WORK INSTRUCTIONS »
Without the images, output every record exactly as it appears.

*** INPUT RECORDS ***

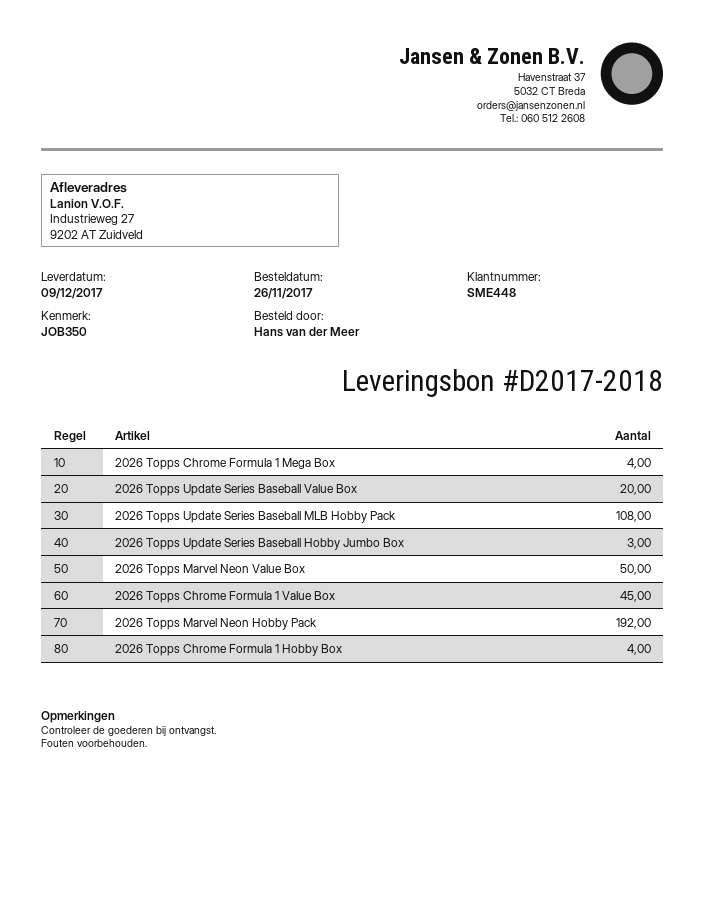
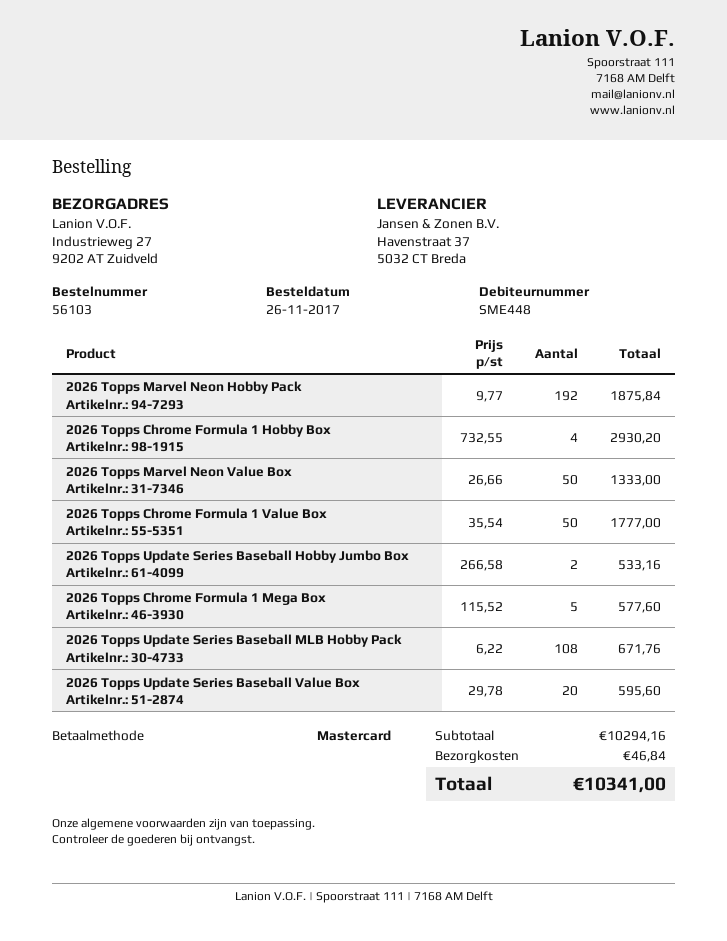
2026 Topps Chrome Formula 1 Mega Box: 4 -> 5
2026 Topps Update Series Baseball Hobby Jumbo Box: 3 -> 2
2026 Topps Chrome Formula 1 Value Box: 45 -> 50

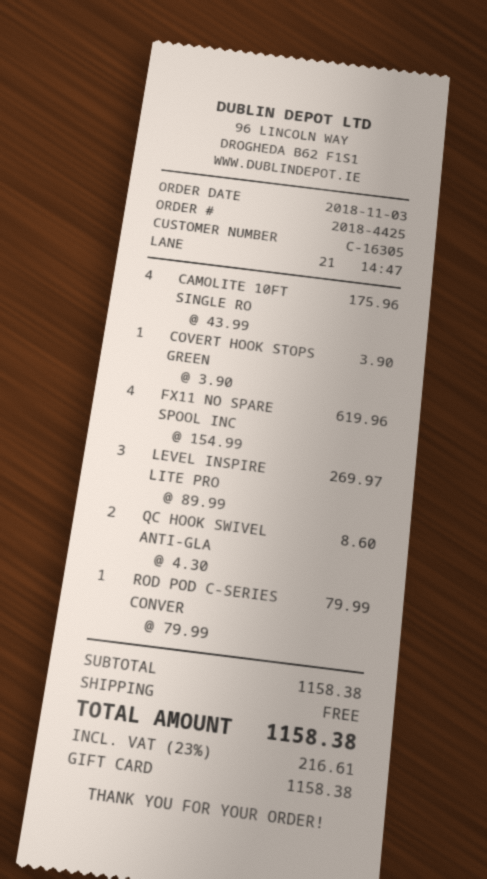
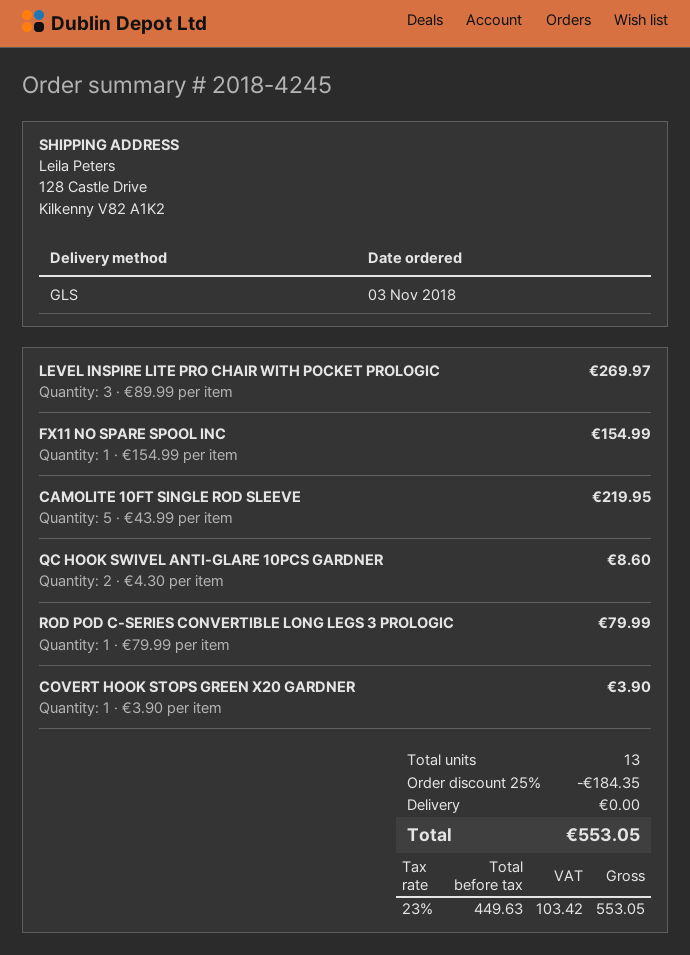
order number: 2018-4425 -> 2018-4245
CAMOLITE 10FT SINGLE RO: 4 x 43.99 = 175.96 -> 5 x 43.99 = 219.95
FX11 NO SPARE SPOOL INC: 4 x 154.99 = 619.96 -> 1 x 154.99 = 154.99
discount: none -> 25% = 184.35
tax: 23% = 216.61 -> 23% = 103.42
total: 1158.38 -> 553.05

*** End of INPUT RECORDS ***

TASK RESULT »
2026 Topps Chrome Formula 1 Mega Box: 4 -> 5
2026 Topps Update Series Baseball Hobby Jumbo Box: 3 -> 2
2026 Topps Chrome Formula 1 Value Box: 45 -> 50

order number: 2018-4425 -> 2018-4245
CAMOLITE 10FT SINGLE RO: 4 x 43.99 = 175.96 -> 5 x 43.99 = 219.95
FX11 NO SPARE SPOOL INC: 4 x 154.99 = 619.96 -> 1 x 154.99 = 154.99
discount: none -> 25% = 184.35
tax: 23% = 216.61 -> 23% = 103.42
total: 1158.38 -> 553.05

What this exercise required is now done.